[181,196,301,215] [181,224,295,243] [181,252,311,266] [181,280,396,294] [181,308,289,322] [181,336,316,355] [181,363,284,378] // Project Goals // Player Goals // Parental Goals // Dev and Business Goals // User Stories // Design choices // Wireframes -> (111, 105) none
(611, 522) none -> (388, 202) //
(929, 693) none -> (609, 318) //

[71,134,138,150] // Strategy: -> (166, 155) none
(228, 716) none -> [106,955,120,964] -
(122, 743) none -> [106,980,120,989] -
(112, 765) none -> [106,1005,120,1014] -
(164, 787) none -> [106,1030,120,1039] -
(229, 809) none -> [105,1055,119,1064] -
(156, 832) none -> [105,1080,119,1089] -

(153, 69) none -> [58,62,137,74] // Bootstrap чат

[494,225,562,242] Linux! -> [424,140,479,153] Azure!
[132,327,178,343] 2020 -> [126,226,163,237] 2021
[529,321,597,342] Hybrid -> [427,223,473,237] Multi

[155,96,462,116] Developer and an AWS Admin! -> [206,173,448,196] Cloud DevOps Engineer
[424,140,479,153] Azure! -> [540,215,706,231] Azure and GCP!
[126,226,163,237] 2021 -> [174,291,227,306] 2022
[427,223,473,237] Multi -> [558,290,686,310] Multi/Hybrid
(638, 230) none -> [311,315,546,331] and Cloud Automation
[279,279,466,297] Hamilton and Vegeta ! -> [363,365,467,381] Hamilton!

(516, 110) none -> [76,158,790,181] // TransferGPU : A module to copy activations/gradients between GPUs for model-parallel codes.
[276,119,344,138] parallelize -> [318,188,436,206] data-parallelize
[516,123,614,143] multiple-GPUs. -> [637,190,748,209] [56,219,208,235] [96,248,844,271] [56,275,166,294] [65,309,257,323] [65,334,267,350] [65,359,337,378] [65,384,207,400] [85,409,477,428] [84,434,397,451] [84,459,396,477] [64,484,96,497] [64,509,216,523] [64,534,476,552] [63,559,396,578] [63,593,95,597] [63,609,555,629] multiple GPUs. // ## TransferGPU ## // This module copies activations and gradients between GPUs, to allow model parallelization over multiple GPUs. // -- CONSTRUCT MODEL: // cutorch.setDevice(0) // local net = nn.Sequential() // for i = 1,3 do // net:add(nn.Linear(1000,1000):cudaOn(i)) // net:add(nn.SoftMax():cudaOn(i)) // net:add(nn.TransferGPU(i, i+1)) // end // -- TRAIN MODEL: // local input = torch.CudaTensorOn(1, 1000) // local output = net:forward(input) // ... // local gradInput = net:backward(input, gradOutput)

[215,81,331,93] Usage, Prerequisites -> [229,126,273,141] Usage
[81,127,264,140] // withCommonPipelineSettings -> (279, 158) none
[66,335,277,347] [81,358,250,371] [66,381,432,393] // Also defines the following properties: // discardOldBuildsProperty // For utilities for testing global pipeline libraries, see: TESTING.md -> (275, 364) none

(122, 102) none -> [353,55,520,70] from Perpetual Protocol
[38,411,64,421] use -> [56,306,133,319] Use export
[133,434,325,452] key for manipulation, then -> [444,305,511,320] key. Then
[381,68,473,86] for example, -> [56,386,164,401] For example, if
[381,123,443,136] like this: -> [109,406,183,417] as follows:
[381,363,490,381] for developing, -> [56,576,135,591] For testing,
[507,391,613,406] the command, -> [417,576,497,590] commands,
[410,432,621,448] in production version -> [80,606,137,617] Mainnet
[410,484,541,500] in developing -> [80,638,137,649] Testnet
=======
Your answer must consist solely of the lines from the one containing "[38,411,64,421] use ->" through the last line of the entries, reproduced exactly.

[38,411,64,421] use -> [56,306,133,319] Use export
[133,434,325,452] key for manipulation, then -> [444,305,511,320] key. Then
[381,68,473,86] for example, -> [56,386,164,401] For example, if
[381,123,443,136] like this: -> [109,406,183,417] as follows:
[381,363,490,381] for developing, -> [56,576,135,591] For testing,
[507,391,613,406] the command, -> [417,576,497,590] commands,
[410,432,621,448] in production version -> [80,606,137,617] Mainnet
[410,484,541,500] in developing -> [80,638,137,649] Testnet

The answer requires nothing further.